■ **TASK PROMPT**:
Return each line below holding the string "chat".

---------- GIVEN RECORDS ----------

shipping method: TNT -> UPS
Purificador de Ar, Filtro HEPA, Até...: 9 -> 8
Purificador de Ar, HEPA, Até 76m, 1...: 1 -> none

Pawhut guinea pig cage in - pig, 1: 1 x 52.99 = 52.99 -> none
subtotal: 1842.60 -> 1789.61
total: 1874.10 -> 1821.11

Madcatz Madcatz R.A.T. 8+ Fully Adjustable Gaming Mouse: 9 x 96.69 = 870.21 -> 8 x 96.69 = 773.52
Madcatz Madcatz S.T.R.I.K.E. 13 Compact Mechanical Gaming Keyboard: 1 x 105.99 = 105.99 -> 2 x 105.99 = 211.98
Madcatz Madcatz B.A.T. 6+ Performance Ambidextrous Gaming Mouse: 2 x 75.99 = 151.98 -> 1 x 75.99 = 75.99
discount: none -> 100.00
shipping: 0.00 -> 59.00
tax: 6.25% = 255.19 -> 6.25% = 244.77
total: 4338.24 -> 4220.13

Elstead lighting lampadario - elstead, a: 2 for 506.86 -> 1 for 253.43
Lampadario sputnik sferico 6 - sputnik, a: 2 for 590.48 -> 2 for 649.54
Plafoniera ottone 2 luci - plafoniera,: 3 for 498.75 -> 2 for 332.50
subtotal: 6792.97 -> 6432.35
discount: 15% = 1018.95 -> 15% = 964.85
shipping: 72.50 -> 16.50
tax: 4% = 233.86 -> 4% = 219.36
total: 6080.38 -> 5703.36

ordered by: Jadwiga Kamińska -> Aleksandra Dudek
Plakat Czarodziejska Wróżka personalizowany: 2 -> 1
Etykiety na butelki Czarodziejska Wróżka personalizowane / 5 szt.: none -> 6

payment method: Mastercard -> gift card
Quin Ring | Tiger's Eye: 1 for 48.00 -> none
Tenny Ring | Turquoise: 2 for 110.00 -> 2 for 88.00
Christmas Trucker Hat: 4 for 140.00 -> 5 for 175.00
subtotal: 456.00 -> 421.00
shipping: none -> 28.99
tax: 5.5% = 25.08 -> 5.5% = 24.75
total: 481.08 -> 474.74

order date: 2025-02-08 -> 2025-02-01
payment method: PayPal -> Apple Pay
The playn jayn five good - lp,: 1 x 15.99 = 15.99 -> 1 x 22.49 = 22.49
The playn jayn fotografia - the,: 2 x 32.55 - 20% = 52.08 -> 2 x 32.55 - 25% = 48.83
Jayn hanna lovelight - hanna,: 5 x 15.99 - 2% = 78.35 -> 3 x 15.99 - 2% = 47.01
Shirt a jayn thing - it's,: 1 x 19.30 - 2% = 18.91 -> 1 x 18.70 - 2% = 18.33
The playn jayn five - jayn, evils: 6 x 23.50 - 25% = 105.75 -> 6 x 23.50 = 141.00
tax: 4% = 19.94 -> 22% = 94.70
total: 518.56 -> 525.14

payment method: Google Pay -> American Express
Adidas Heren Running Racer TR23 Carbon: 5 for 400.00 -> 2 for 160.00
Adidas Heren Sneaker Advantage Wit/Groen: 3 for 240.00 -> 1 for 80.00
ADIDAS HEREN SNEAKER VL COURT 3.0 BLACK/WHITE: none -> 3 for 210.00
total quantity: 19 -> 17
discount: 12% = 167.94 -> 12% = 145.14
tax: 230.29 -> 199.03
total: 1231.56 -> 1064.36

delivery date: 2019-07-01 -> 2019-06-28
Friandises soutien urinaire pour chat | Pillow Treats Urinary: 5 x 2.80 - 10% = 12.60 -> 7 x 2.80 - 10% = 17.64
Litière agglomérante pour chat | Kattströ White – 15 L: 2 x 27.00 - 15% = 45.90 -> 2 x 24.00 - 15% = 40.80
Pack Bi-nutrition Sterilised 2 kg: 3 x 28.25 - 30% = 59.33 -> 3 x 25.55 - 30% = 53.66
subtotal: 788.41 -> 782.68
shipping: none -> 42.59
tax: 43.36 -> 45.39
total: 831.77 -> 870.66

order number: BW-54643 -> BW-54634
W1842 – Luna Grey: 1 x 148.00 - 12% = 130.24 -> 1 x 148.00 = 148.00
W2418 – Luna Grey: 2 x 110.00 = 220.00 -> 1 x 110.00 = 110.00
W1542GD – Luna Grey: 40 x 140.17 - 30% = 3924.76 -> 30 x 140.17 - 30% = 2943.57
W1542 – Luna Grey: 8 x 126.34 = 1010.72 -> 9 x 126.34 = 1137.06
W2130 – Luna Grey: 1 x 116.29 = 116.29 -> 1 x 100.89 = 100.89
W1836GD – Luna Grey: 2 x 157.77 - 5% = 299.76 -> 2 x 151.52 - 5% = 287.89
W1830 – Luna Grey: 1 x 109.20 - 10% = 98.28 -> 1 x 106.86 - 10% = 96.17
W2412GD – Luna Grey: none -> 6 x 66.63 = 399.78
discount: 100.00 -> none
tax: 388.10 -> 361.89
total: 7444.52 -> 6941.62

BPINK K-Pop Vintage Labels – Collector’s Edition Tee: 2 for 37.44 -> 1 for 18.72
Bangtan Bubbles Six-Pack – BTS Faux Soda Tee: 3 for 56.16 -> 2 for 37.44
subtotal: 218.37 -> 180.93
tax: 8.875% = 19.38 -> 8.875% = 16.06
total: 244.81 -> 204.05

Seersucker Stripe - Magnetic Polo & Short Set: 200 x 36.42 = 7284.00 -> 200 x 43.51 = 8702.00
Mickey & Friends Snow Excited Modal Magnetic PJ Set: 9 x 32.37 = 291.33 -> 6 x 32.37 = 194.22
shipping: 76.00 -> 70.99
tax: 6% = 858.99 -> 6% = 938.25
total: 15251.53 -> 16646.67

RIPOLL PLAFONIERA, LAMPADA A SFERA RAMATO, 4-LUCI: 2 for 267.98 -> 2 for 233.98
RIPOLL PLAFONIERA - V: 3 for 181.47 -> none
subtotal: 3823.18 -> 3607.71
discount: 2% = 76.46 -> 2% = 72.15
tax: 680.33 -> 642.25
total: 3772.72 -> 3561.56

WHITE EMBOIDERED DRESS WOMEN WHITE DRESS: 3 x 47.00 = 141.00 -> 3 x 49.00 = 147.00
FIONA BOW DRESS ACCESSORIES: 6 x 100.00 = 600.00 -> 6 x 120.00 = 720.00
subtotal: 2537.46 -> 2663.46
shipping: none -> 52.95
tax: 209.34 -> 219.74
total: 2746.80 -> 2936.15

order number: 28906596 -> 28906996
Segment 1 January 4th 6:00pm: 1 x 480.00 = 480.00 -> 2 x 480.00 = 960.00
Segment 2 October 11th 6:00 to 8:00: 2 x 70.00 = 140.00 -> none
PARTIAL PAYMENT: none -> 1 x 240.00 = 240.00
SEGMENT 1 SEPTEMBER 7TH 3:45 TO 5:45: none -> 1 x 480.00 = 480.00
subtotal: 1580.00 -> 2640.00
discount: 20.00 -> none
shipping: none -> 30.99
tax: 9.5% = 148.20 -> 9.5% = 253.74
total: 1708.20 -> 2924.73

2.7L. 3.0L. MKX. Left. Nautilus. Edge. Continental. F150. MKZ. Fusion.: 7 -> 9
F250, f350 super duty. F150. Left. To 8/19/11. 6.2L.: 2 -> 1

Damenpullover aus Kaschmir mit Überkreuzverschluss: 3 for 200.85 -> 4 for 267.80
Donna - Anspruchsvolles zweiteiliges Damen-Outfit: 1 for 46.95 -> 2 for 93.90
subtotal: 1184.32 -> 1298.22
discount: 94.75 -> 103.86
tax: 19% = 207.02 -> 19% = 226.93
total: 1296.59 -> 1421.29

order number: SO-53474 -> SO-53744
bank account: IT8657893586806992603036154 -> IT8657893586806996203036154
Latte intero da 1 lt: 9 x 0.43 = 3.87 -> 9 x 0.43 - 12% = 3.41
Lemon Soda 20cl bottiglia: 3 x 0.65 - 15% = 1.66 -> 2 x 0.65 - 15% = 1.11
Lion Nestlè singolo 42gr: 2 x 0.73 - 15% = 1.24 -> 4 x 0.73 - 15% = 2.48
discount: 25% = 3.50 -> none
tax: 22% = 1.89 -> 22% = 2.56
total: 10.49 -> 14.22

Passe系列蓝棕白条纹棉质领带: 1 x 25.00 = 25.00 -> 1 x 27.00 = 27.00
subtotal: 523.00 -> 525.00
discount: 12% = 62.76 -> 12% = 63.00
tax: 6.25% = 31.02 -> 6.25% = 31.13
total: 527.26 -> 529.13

----------

■ **SOLUTION TO THE PROBLEM**:
Friandises soutien urinaire pour chat | Pillow Treats Urinary: 5 x 2.80 - 10% = 12.60 -> 7 x 2.80 - 10% = 17.64
Litière agglomérante pour chat | Kattströ White – 15 L: 2 x 27.00 - 15% = 45.90 -> 2 x 24.00 - 15% = 40.80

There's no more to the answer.